Proposition : La forme urbaine doit être durable, utilisable et raisonnable

Une densité urbaine élevée peut constituer un objectif louable, mais la forme urbaine que prend la densité aura d’importantes répercussions sur sa viabilité à long terme. Plus haut ne veut pas dire plus écologique. Si la densité peut entraîner des économies dans un secteur, elle peut être coûteuse dans d’autres. Par exemple, dans les immeubles de plus de 10 étages, l’effet de cheminée oblige à avoir recours à un système de climatisation mécanique toute l’année. Finalement, le coût de l’électricité et d’autres facteurs peut rendre les tours d’habitation non viables, surtout si l’on ajoute le problème de cycle de vie réduit de certains revêtements.

Réparation de fenêtres grâce à des méthodes de vitrage traditionnelles à la taverne historique Fryfogel (comté de Perth). La Fiducie détient une servitude protectrice du patrimoine sur la taverne Fryfogel.

Réparation de fenêtres grâce à des méthodes de vitrage traditionnelles à la taverne historique Fryfogel (comté de Perth). La Fiducie détient une servitude protectrice du patrimoine sur la taverne Fryfogel.

Mythe : Il faut considérer la viabilité à la lumière des données économiques

Les nouvelles constructions sont un pilier de notre économie. Les avantages de l’architecture durable doivent être contrebalancés avec les priorités économiques et politiques globales.

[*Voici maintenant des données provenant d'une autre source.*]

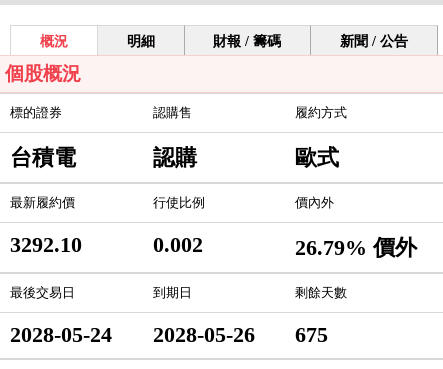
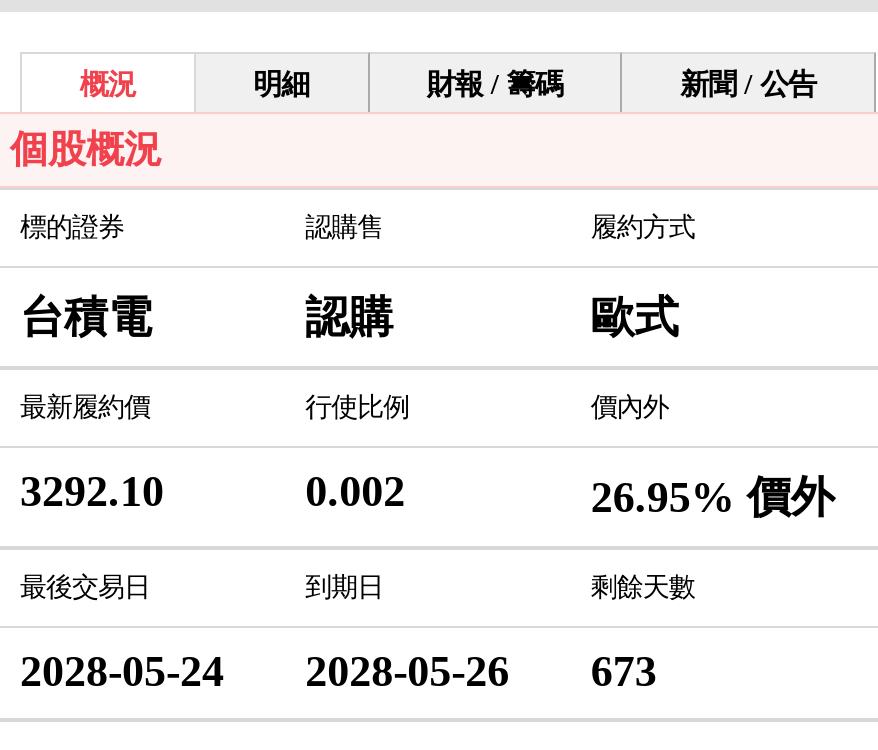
[295,236,417,260] 26.79% 價外 -> [591,474,835,522] 26.95% 價外
[10,323,328,347] 2028-05-24 2028-05-26 675 -> [20,648,657,696] 2028-05-24 2028-05-26 673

Proposition : La destruction de l’environnement n’est pas économiquement viable

L’industrie des constructions modernes repose sur des systèmes de construction préfabriqués produits en série dans des régions éloignées de celles de leur utilisation, plutôt que sur des systèmes à forte intensité de main-d’œuvre et disponibles à l’échelle locale. Le changement nécessitera un réalignement économique global, mais l’industrie doit évoluer elle aussi.

Mythe : Ce qui nécessite peu d’entretien est écologique

Le fait de minimiser ou de supprimer l’entretien est un objectif de conception durable.

Proposition : La main-d’œuvre est la ressource la plus renouvelable

Le bon sens nous enseigne que tout s’use et nécessite de l’attention au fil du temps. ll est impératif de prévoir l’entretien et les réparations dans la conception des immeubles – nouveaux et anciens, à valeur patrimoniale ou non – en investissant efficacement dans les corps de métiers et la main-d’œuvre plutôt qu’en remplaçant l’intégralité des systèmes de construction lorsqu’un seul composant est défaillant.

La viabilité nécessite que nous conservions et comprenions les constructions existantes. Il faudra sensibiliser le public et obtenir un consensus, mais le vent tourne, lentement mais sûrement, en faveur de l’écologie.